## [Problem]
Every line below should come back exactly as written, though the pictures stay out.

## [Data for the task]
_ _ _ _ _

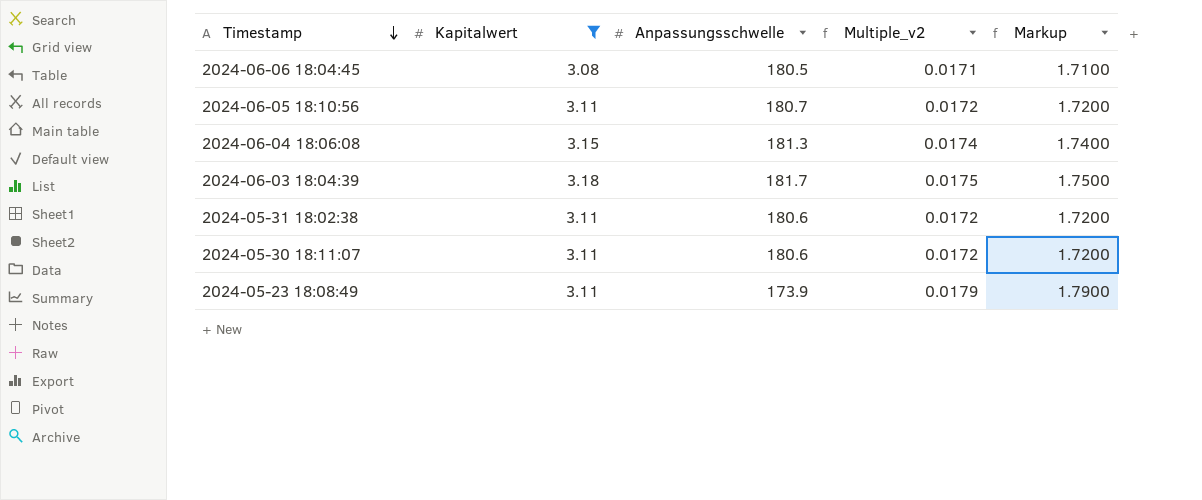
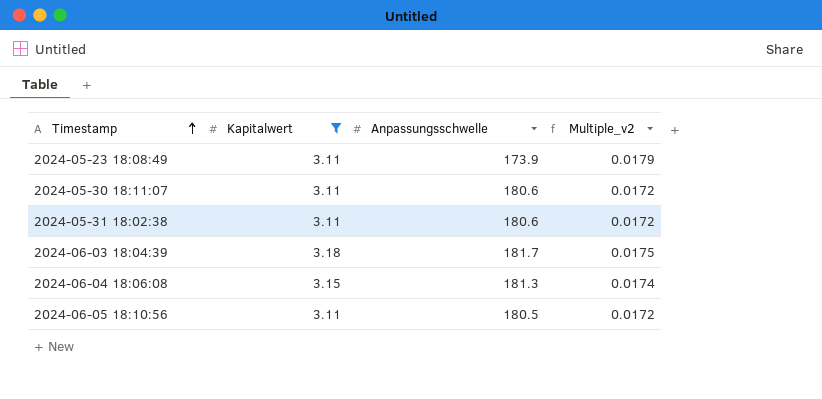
row order: Timestamp descending -> Timestamp ascending
column Markup | formula: [Multiple_v2] * 100 -> none
row 2024-06-06 18:04:45: 3.08 | 180.5 | 0.0171 | 1.7100 -> none
2024-06-05 18:10:56 | Anpassungsschwelle: 180.7 -> 180.5

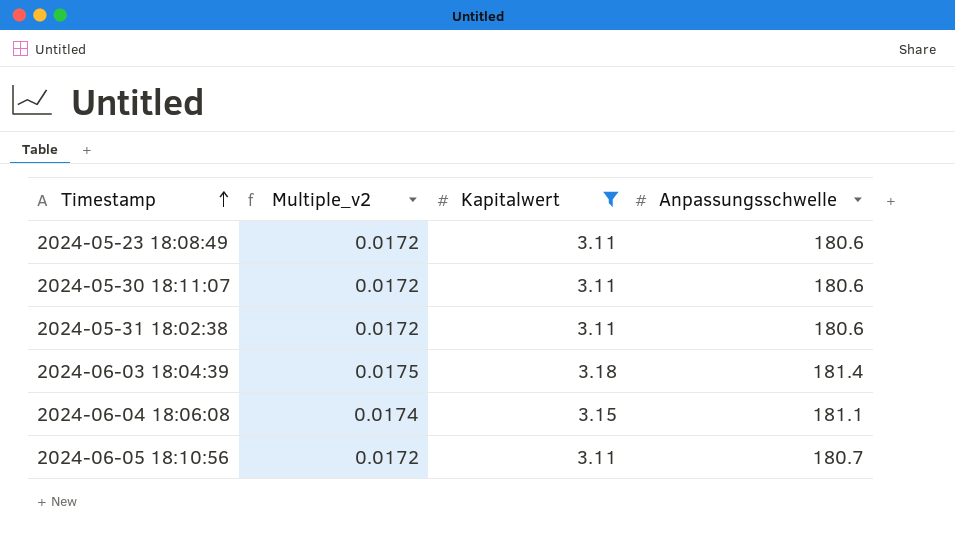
column Multiple_v2 | position: 4 -> 2
2024-05-23 18:08:49 | Multiple_v2: 0.0179 -> 0.0172
2024-05-23 18:08:49 | Anpassungsschwelle: 173.9 -> 180.6
2024-06-03 18:04:39 | Anpassungsschwelle: 181.7 -> 181.4
2024-06-04 18:06:08 | Anpassungsschwelle: 181.3 -> 181.1
2024-06-05 18:10:56 | Anpassungsschwelle: 180.5 -> 180.7

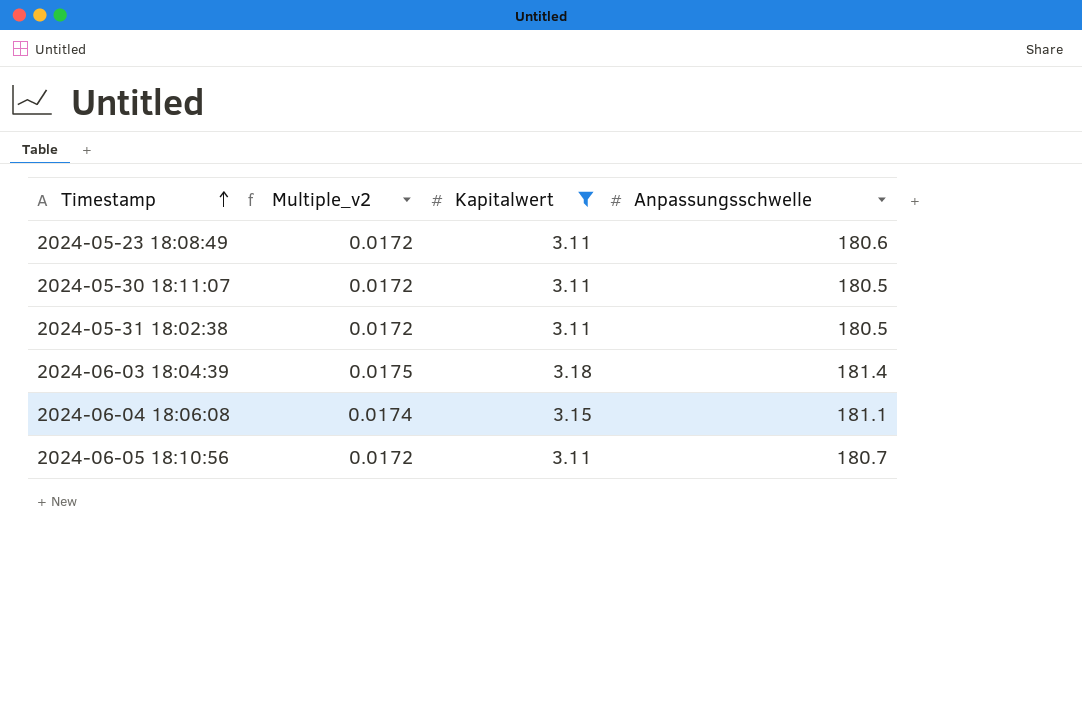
2024-05-30 18:11:07 | Anpassungsschwelle: 180.6 -> 180.5
2024-05-31 18:02:38 | Anpassungsschwelle: 180.6 -> 180.5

_ _ _ _ _

## [Exercise response]
row order: Timestamp descending -> Timestamp ascending
column Markup | formula: [Multiple_v2] * 100 -> none
row 2024-06-06 18:04:45: 3.08 | 180.5 | 0.0171 | 1.7100 -> none
2024-06-05 18:10:56 | Anpassungsschwelle: 180.7 -> 180.5

column Multiple_v2 | position: 4 -> 2
2024-05-23 18:08:49 | Multiple_v2: 0.0179 -> 0.0172
2024-05-23 18:08:49 | Anpassungsschwelle: 173.9 -> 180.6
2024-06-03 18:04:39 | Anpassungsschwelle: 181.7 -> 181.4
2024-06-04 18:06:08 | Anpassungsschwelle: 181.3 -> 181.1
2024-06-05 18:10:56 | Anpassungsschwelle: 180.5 -> 180.7

2024-05-30 18:11:07 | Anpassungsschwelle: 180.6 -> 180.5
2024-05-31 18:02:38 | Anpassungsschwelle: 180.6 -> 180.5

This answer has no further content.